= Mike Jackson (systems scientist) =

British systems scientist, consultant and Emeritus Professor

Michael Christopher Jackson OBE (born 1951) is a British systems scientist, consultant and Emeritus Professor of Management Systems and former Dean of Hull University Business School, known for his work in the field of systems thinking and management.

== Biography ==
Jackson studied Politics, Philosophy and Economics at Oxford University from 1970 to 1973, where he received his PPE. After spending 4 years in the civil service, he received his MA in Systems in Management at the Lancaster University in 1978.

Jackson spent his academic life teaching at the Lancaster University, the University of Warwick, the University of Lincoln and the Hull University, appointed Professor of Management Systems in Hull from 1989 to May 2012. He was Visiting Professor at the Indian Institute of Technology (New Delhi) and Honorary Professor at the Universidad Ricardo Palma, Lima, Peru. In 1997 he was an Erskine Scholar at the University of Canterbury, New Zealand.

Jackson is a past President of the UK Systems Society, of the International Federation for Systems Research from 1996 to 2000, and of the International Society for the Systems Sciences in 2001. He has also served on the Council of the Operational Research Society. He is a Fellow of the British Computer Society, the Chartered Management Institute, the Cybernetics Society and the Operational Research Society.

Jackson is Editor-in-chief of the journal Systems Research and Behavioral Science, published by John Wiley, and he is on the editorial board of 5 other journals. He has delivered plenary addresses at numerous international conferences, and has undertaken many consultancy engagements with outside organisations, both commercial and non-profit.
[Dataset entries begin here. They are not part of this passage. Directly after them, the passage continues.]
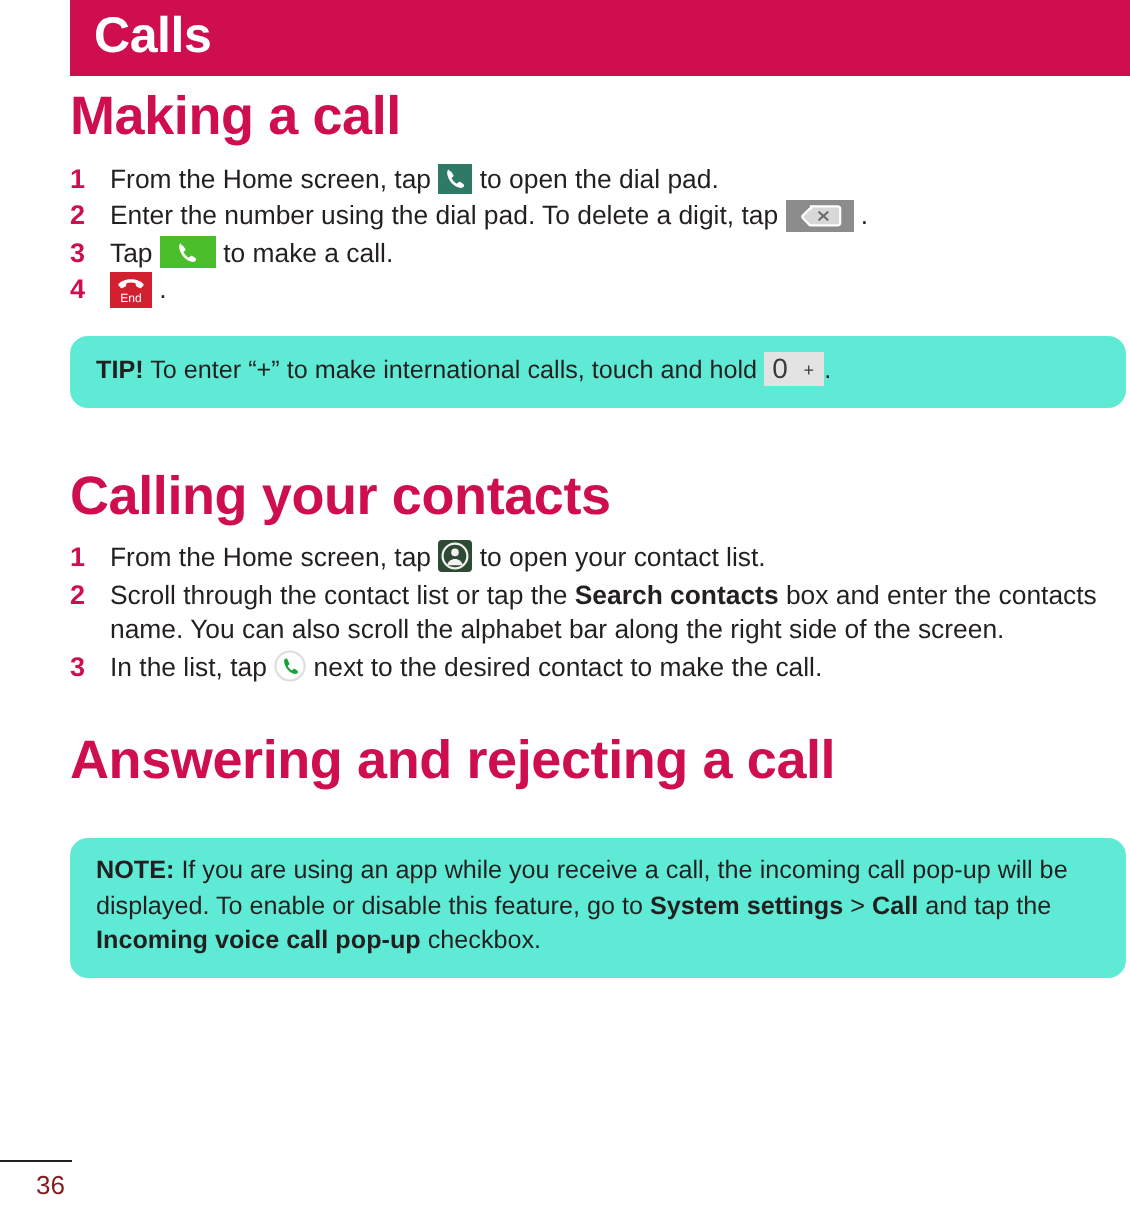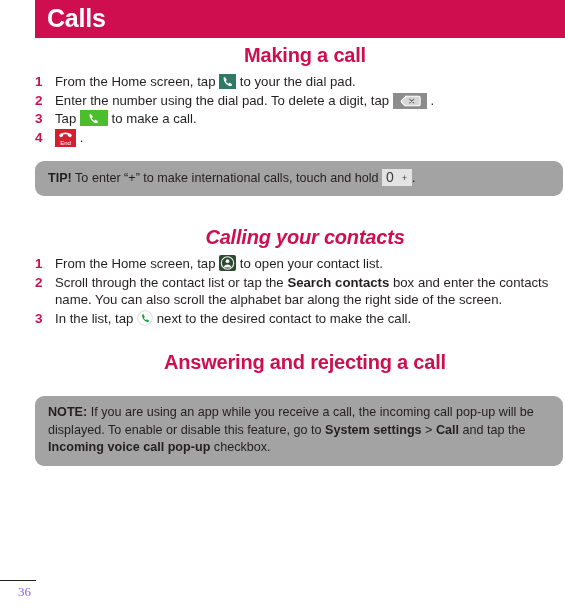--- a/index.html
+++ b/index.html
@@ -35,29 +35,28 @@
   }
 
   
   .content {
     position: absolute;
     left: 35px; top: 44px;
     width: 528px;
   }
 
   h2.section-title {
-    font-size: 20px;
+    font-size: 27px;
     font-weight: bold;
     color: #ce0e4e;
-    margin: 0 0 7px 12px;
+    margin: 0 0 7px 0;
     letter-spacing: -0.2px;
     line-height: 1.1;
-    text-align: center;
-  }
-  h2.section-title.spaced { margin-top: 30px; font-style: italic; }
+  }
+  h2.section-title.spaced { margin-top: 30px; }
   h2.section-title.spaced2 { margin-top: 24px; }
 
   
   ol.steps {
     list-style: none;
     margin: 0; padding: 0;
   }
   ol.steps li {
     position: relative;
     padding-left: 20px;
@@ -89,21 +88,21 @@
   ul.bullets li::before {
     content: "\2022";
     position: absolute;
     left: 0; top: 0;
     color: #231f20;
     font-size: 12px;
   }
 
   
   .callout {
-    background: #a3a3a3;
+    background: #5eead4;
     border-radius: 9px;
     padding: 8px 13px 9px 13px;
     font-size: 12.6px;
     line-height: 17.5px;
     color: #231f20;
   }
   .callout b { font-weight: bold; }
   .callout.tip { margin-top: 14px; }
   .callout.note { margin-top: 23px; }
 
@@ -187,22 +186,21 @@
   .footer-rule {
     position: absolute;
     left: 0; bottom: 33px;
     width: 36px; height: 1px;
     background: #231f20;
   }
   .page-number {
     position: absolute;
     left: 18px; bottom: 14px;
     font-size: 13px;
-    color: #8b5cf6;
-    font-family: Liberation Serif, serif;
+    color: #7f1d1d;
   }
 </style>
 </head>
 <body>
 
 <div class="page">
 
   <div class="header-band">
     <div class="header-title">Calls</div>
   </div>
@@ -213,21 +211,21 @@
 
     <ol class="steps">
 
       <li>
         <span class="num">1</span><span>From the Home screen, tap</span>
         <span class="ico ico-dialpad">
           <svg width="17" height="15" viewBox="0 0 17 15">
             <path d="M5.6 3.3c-.5.1-.9.6-1 1.2-.2 1.9 1 4.4 2.6 6 1.5 1.4 3.5 2.3 4.8 2 .5-.1.9-.5 1-1 .1-.4-.1-.7-.5-1l-1.3-.9c-.4-.3-.7-.2-1 .1l-.5.5c-.2.2-.4.2-.7 0-.8-.5-1.6-1.3-2.1-2.2-.1-.2-.1-.4.1-.6l.5-.4c.3-.3.4-.6.1-1L6.7 4.6c-.3-.4-.6-.6-1.1-.5z" fill="#ffffff" transform="translate(0,-0.6)"></path>
           </svg>
         </span>
-        <span>to your the dial pad.</span>
+        <span>to open the dial pad.</span>
       </li>
 
       <li>
         <span class="num">2</span><span>Enter the number using the dial pad. To delete a digit, tap</span>
         <span class="ico ico-delete">
           <svg width="34" height="16" viewBox="0 0 34 16">
             <path d="M12.5 3.2h13.2c.8 0 1.4.6 1.4 1.3v6.9c0 .7-.6 1.3-1.4 1.3H12.5c-.4 0-.7-.1-1-.4l-3-3.2c-.4-.4-.4-1 0-1.4l3-3.1c.3-.3.6-.4 1-.4z" fill="#d8d8d8" stroke="#ffffff" stroke-width="1.1"></path>
             <path d="M16.6 6.1l4.2 3.8M20.8 6.1l-4.2 3.8" stroke="#6b6b6b" stroke-width="1.1" stroke-linecap="round"></path>
           </svg>
         </span>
In 2009, his work was honored from the Hellenic Society for Systemic Studies with their most prestigious Medal. He was appointed Officer of the Order of the British Empire (OBE) in the 2011 New Year Honours for services to higher education and business. In 2017 he received the Beale Medal of the Operational Research Society for ‘an outstanding lifetime achievement in the philosophy, methodology or practice of OR’.

== Work ==
Jackson's teaching and research interests are Systems thinking, Organizational cybernetics, Creative problem solving, Critical systems thinking, Management science and Systems science.

== Publications ==
Jackson has written six books, edited 6 others and has published over 70 articles in refereed journals, Books:
- 1991, Systems Methodology for the Management Sciences.
- 1991, Creative Problem Solving: Total Systems Intervention, with Robert L. Flood, Wiley. 268 p.
- 2000, Systems Approaches to Management, London: Springer 465 p.
- 2003, Systems Thinking: Creative Holism for Managers, Wiley.
- 2019, Critical Systems Thinking and the Management of Complexity, Wiley.
- 2024, Critical Systems Thinking: A Practitioner's Guide, Wiley

Articles, a selection:
- 1993, with Robert L. Flood, "Critical Systems Thinking", in: Organization Studies Vol 14, p. 613.